Un altro esempio ancora più grottesco si trova nel sistema di «scelta» dei parlamentari: non devono saper fare nulla dato che, una volta eletti, sanno fare tutto. Calciatori, canzonettiste, modelle, casalinghe, mogli di, amanti di, vedove di, figli di, giornalisti, conduttori televisivi… il panorama delle competenze di coloro che ci governano sembra quello del mondo alla rovescia. Ma è stata questa generalizzata incompetenza dei politici che ha permesso, o almeno ha reso più facile, a banchieri, economisti, esperti finanziari, di impadronirsi delle vere funzioni di governo, imponendone le regole a tutti. Maastricht nasce anche per questa totale delega da parte dei politici ai tecnici dell’economia, di ogni responsabilità nei confronti dei Popoli.
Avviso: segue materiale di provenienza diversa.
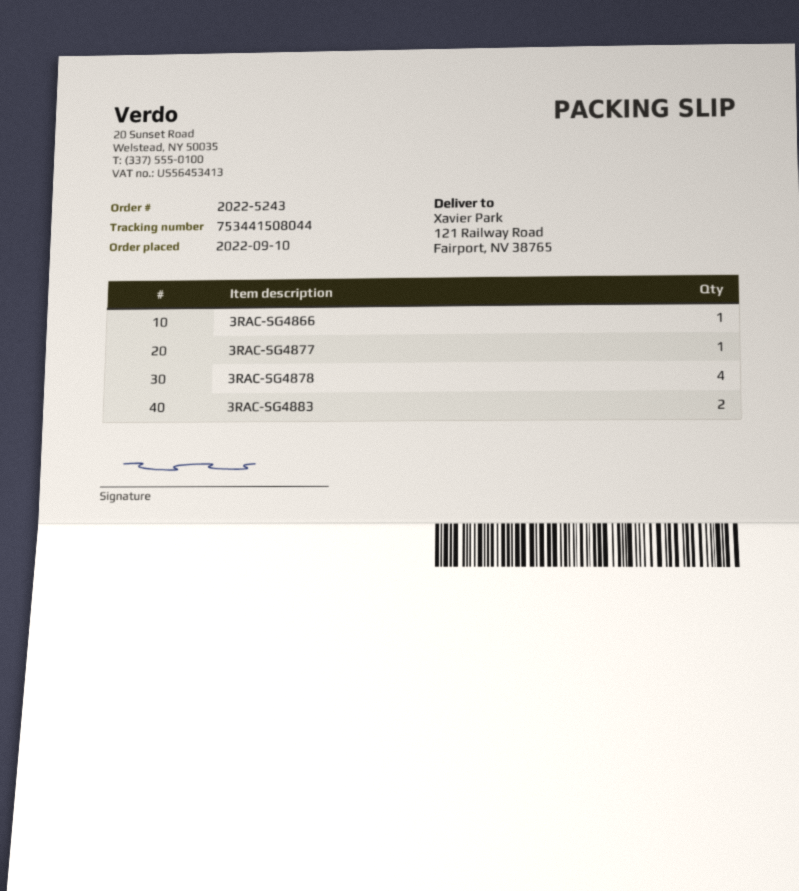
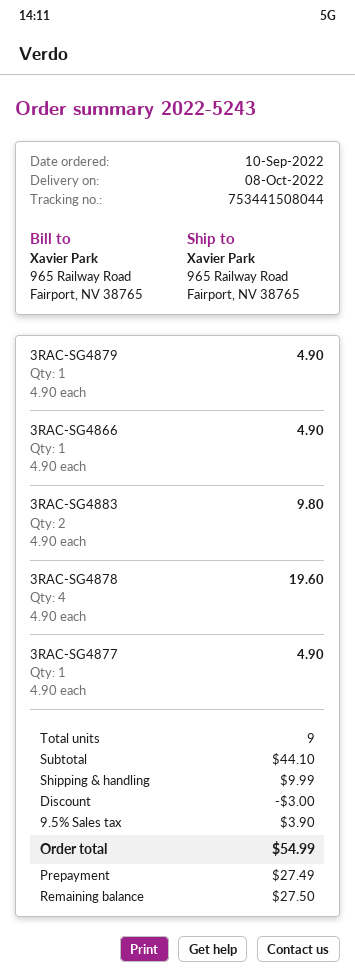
ship to: 121 Railway Road, Fairport, NV 38765 -> 965 Railway Road, Fairport, NV 38765
3RAC-SG4879: none -> 1

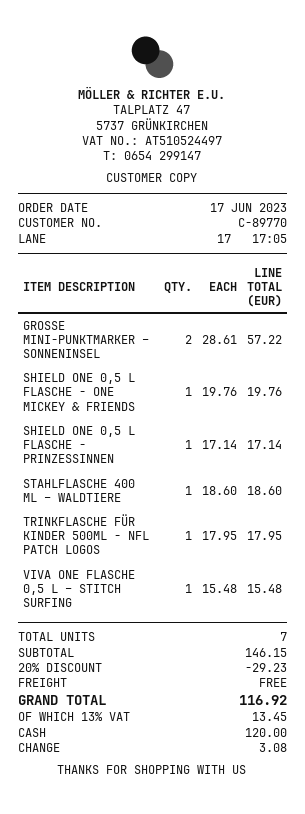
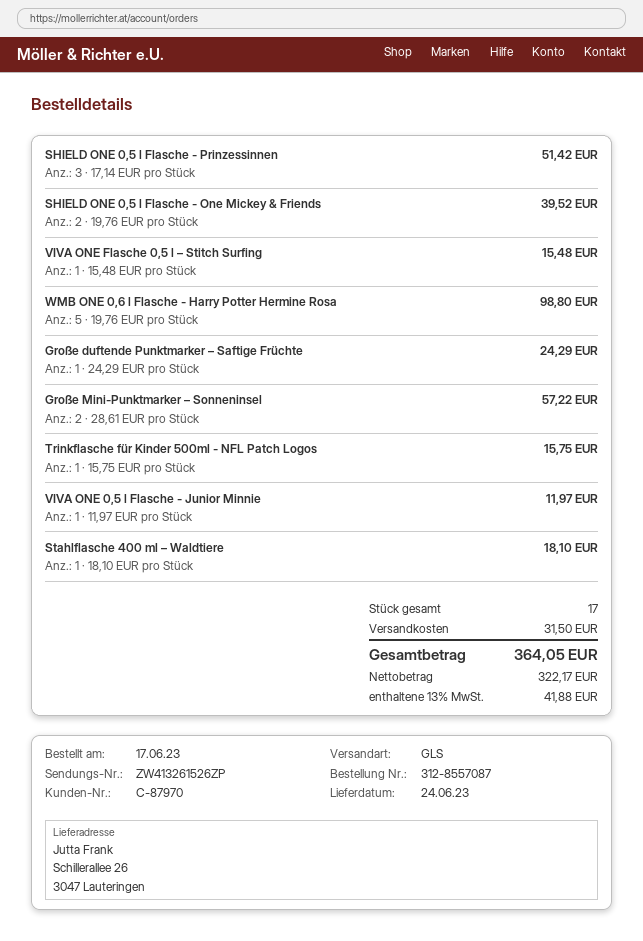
customer number: C-89770 -> C-87970
SHIELD ONE 0,5 L FLASCHE - ONE MICKEY & FRIENDS: 1 x 19.76 = 19.76 -> 2 x 19.76 = 39.52
SHIELD ONE 0,5 L FLASCHE - PRINZESSINNEN: 1 x 17.14 = 17.14 -> 3 x 17.14 = 51.42
STAHLFLASCHE 400 ML – WALDTIERE: 1 x 18.60 = 18.60 -> 1 x 18.10 = 18.10
TRINKFLASCHE FÜR KINDER 500ML - NFL PATCH LOGOS: 1 x 17.95 = 17.95 -> 1 x 15.75 = 15.75
WMB ONE 0,6 l Flasche - Harry Potter Hermine Rosa: none -> 5 x 19.76 = 98.80
Große duftende Punktmarker – Saftige Früchte: none -> 1 x 24.29 = 24.29
VIVA ONE 0,5 l Flasche - Junior Minnie: none -> 1 x 11.97 = 11.97
total quantity: 7 -> 17
discount: 20% = 29.23 -> none
shipping: 0.00 -> 31.50
tax: 13% = 13.45 -> 13% = 41.88
total: 116.92 -> 364.05

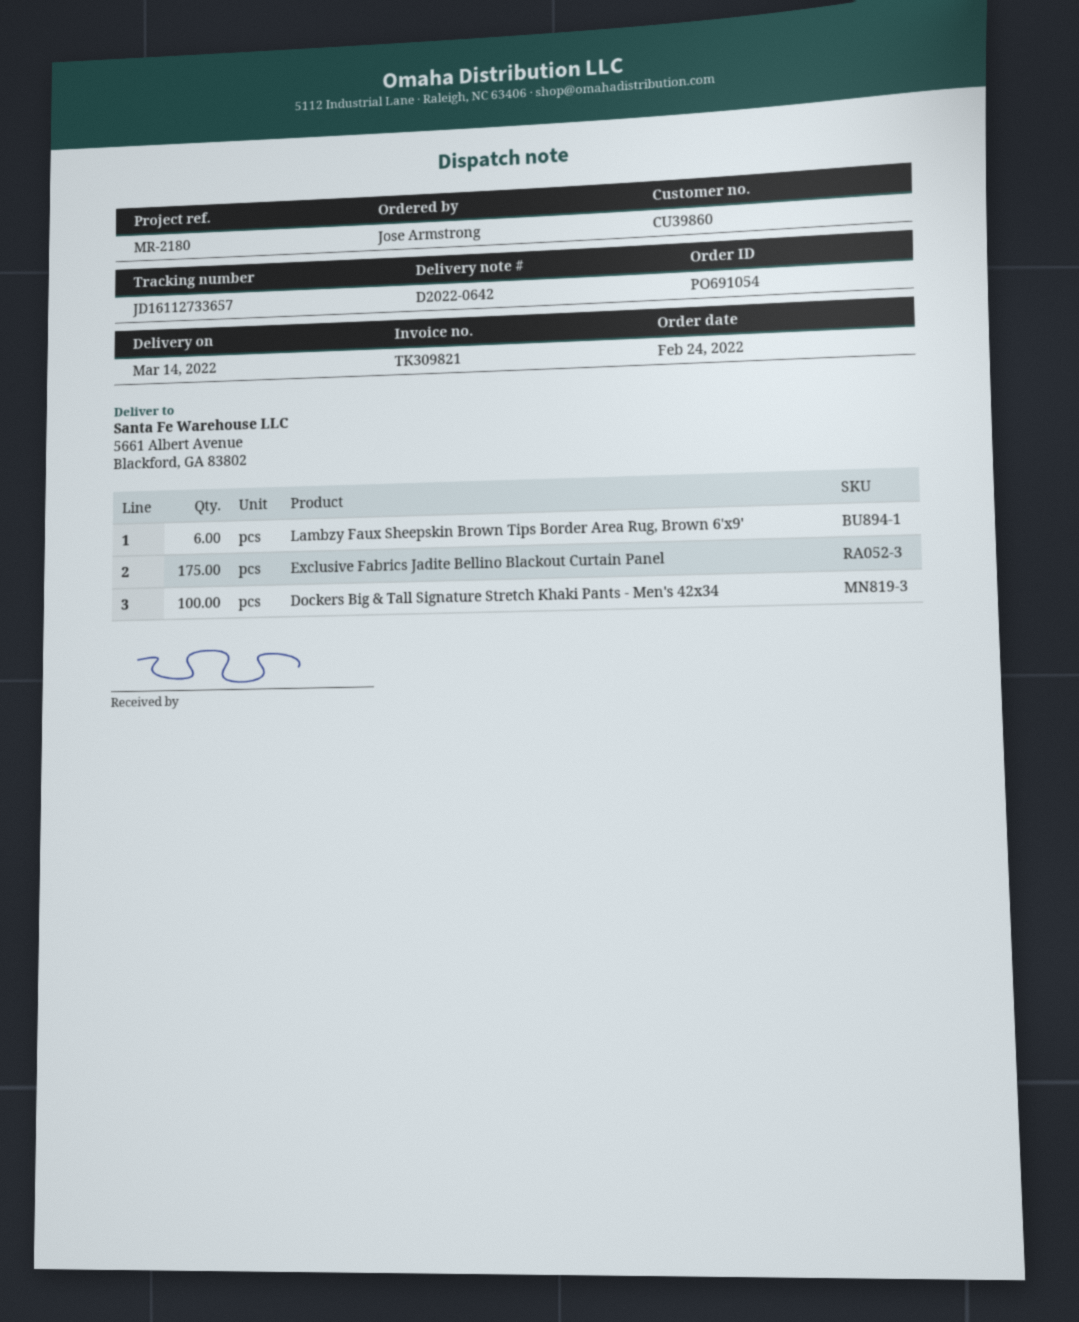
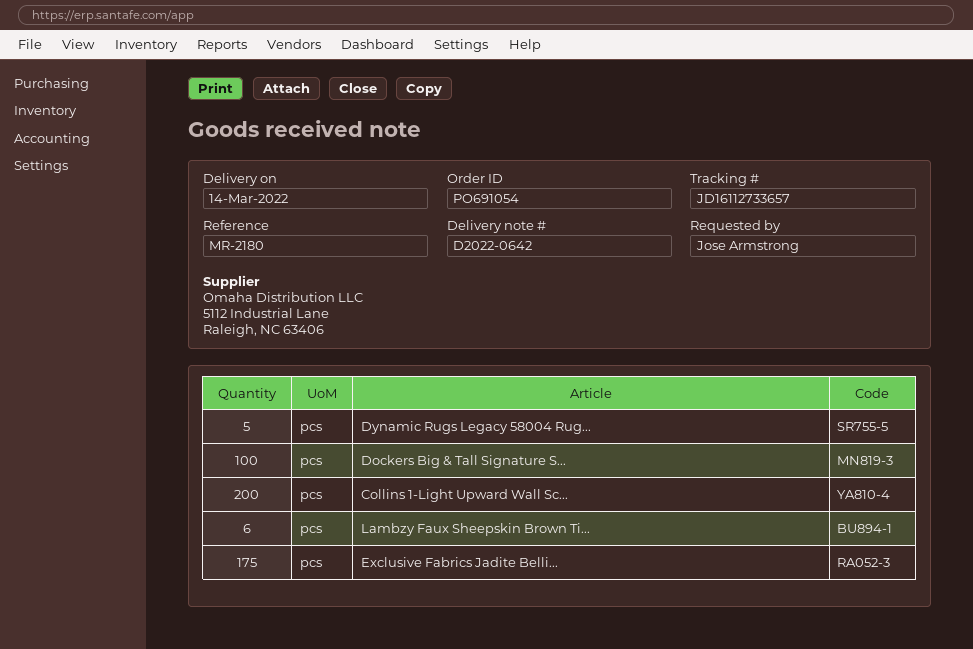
Dynamic Rugs Legacy 58004 Rug...: none -> 5
Collins 1-Light Upward Wall Sc...: none -> 200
Come noteremo più volte lungo il nostro itinerario, l’Unione Europea rispecchia a ogni passo della sua costruzione questo «peccato originale»: mancano i popoli. E mancano perché chi gioca in Borsa, chi si occupa soltanto di denaro, e del modo di accrescerlo, neppure si ricorda che esistono gli uomini, anzi gli sarebbe d’impaccio ricordarlo. Il Trattato di Maastricht lo rivela continuamente. È per questo, perché è privo di qualsiasi riflesso d’umanità, che nessuno ha avuto il desiderio o la forza di leggerlo. Ma purtroppo questa è stata la sua fortuna: è andato avanti senza ostacoli perché, non avendolo letto, nessuno ha avuto neanche la voglia, la competenza per contestarlo.
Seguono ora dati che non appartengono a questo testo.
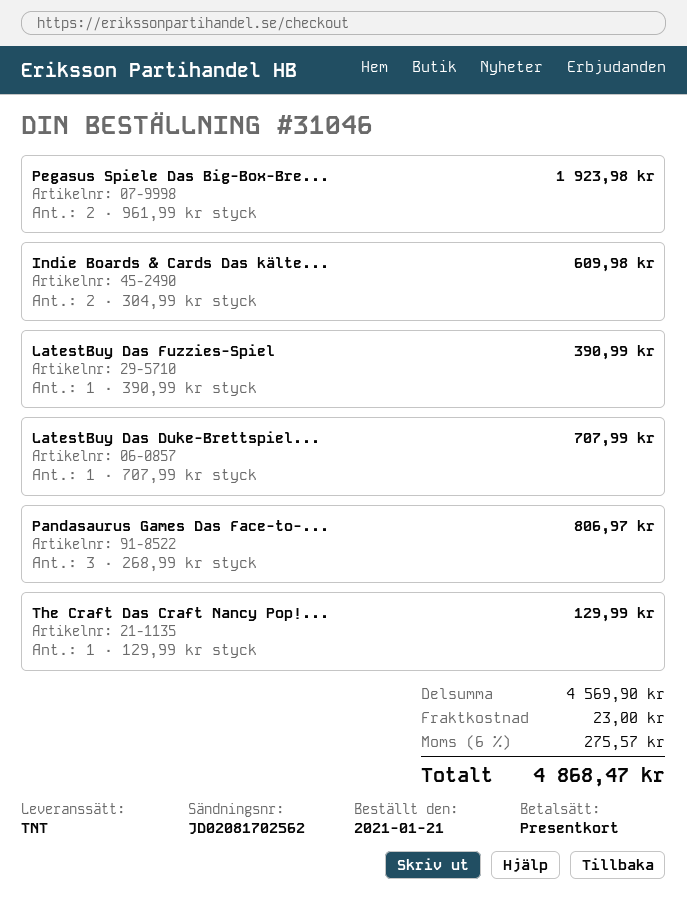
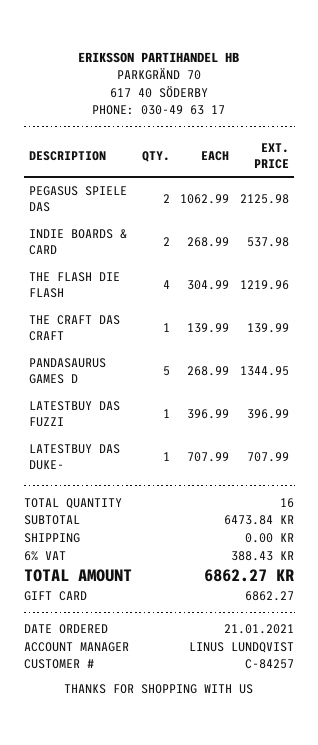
Pegasus Spiele Das Big-Box-Bre...: 2 x 961.99 = 1923.98 -> 2 x 1062.99 = 2125.98
Indie Boards & Cards Das kälte...: 2 x 304.99 = 609.98 -> 2 x 268.99 = 537.98
LatestBuy Das Fuzzies-Spiel: 1 x 390.99 = 390.99 -> 1 x 396.99 = 396.99
Pandasaurus Games Das Face-to-...: 3 x 268.99 = 806.97 -> 5 x 268.99 = 1344.95
The Craft Das Craft Nancy Pop!...: 1 x 129.99 = 129.99 -> 1 x 139.99 = 139.99
THE FLASH DIE FLASH: none -> 4 x 304.99 = 1219.96
subtotal: 4569.90 -> 6473.84
shipping: 23.00 -> 0.00
tax: 6% = 275.57 -> 6% = 388.43
total: 4868.47 -> 6862.27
Io, però, l’ho letto. La prima parte della mia battaglia contro l’unificazione europea è nata dall’orrore che ha suscitato in me; dalla constatazione che coloro che l’avevano pensato e sottoscritto erano dei despoti assoluti, quali ancora non erano mai apparsi nella storia, proprio perché non avevano alcun bisogno di riferirsi agli uomini per dettare il proprio disegno e le regole per realizzarlo. Non ne avevano bisogno al punto tale che le loro armi consistevano in multe in denaro per chi avesse disobbedito. Tutto il resto non aveva né senso né valore: la patria, la lingua, la musica, la poesia, la religione, le emozioni, gli affetti, tutto quello che riguarda gli uomini in quanto uomini, che dà espressione e significato al loro vivere in un determinato luogo, in un determinato gruppo, al loro contemplare un determinato paesaggio, al loro amare, soffrire, godere, creare, veniva ignorato.
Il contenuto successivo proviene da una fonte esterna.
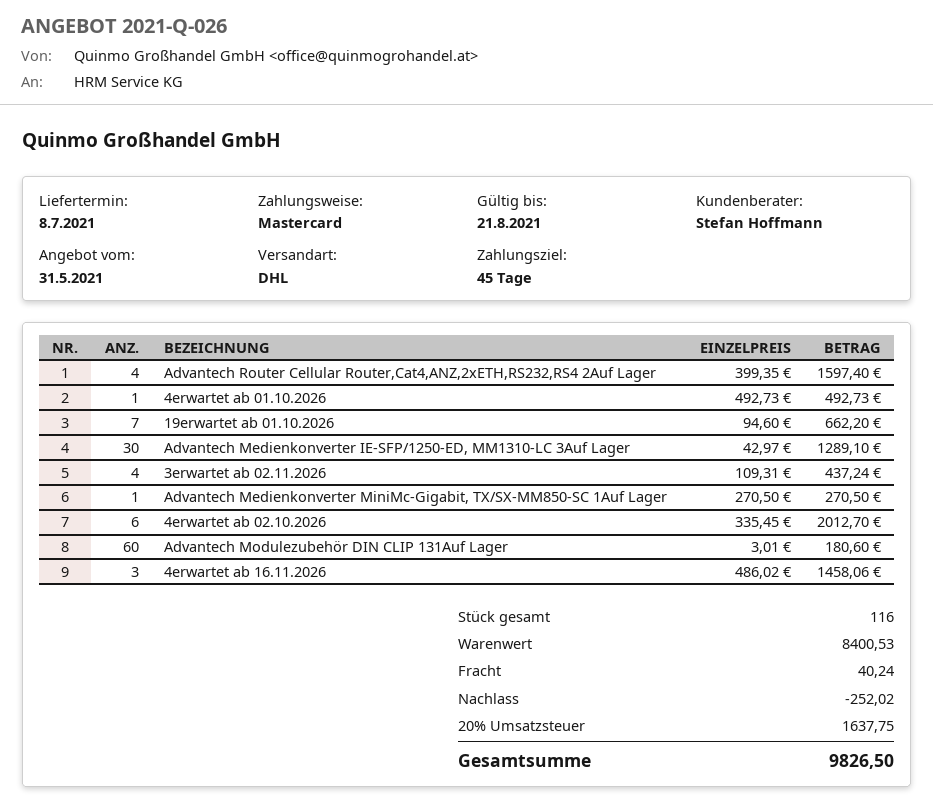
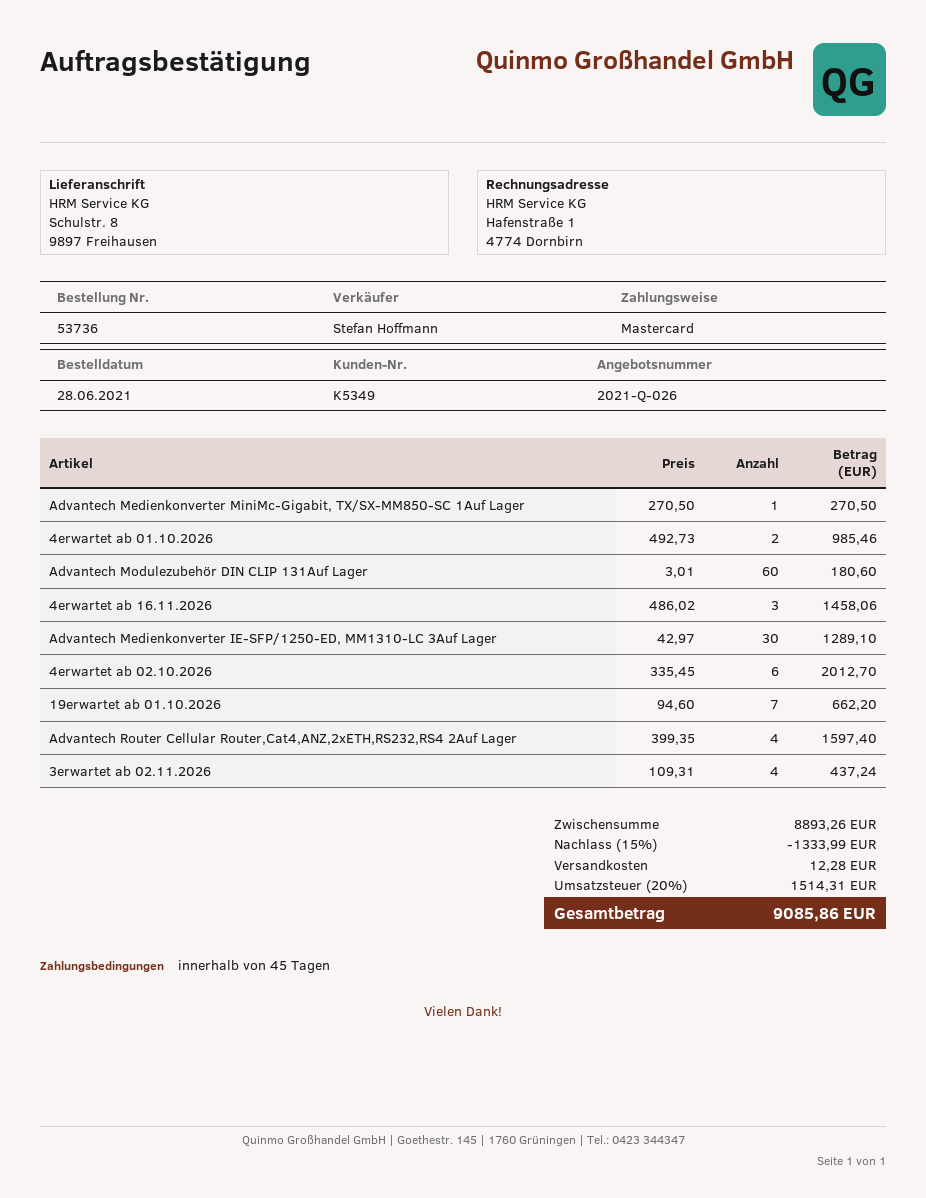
4erwartet ab 01.10.2026: 1 x 492.73 = 492.73 -> 2 x 492.73 = 985.46
subtotal: 8400.53 -> 8893.26
discount: 252.02 -> 1333.99
shipping: 40.24 -> 12.28
tax: 20% = 1637.75 -> 20% = 1514.31
total: 9826.50 -> 9085.86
Era mostruoso. Non potevo tacere. Dopo aver fatto tutti i tentativi che mi erano possibili per convincere qualcuno fra i giornalisti, i politici, i colleghi d’università, gli industriali, i medici che conoscevo, a organizzare un movimento anti-Maastricht senza riuscirvi, ho deciso di scrivere un libro.

Contro l’Europa

Era il 1997. Contro l’Europa3 era una dichiarazione di guerra senza equivoci e, pubblicato, anche qui senza timori, da una delle maggiori case editrici italiane, suscitava interesse proprio per la sua singolarità. Parlare male dell’Europa era qualcosa d’impensabile, praticamente una bestemmia. Né si poteva dire che tutti fossero a favore, perché questo avrebbe significato comunque ammettere che fosse possibile esprimere un giudizio. L’Europa – la si chiamava e la si chiama così, personalizzata, proprio perché deve essere percepita come fuori di noi, potente e sovrana su di noi – era presentata dai governanti come una divinità, la Dea Fortuna per eccellenza, la «Salvezza», con tutto quello che il concetto di salvezza porta con sé nell’immaginazione umana, tanto più in quella di un’Europa plasmata sul messianismo biblico e cristiano. L’Europa era la ricchezza, la felicità: insomma «tutto».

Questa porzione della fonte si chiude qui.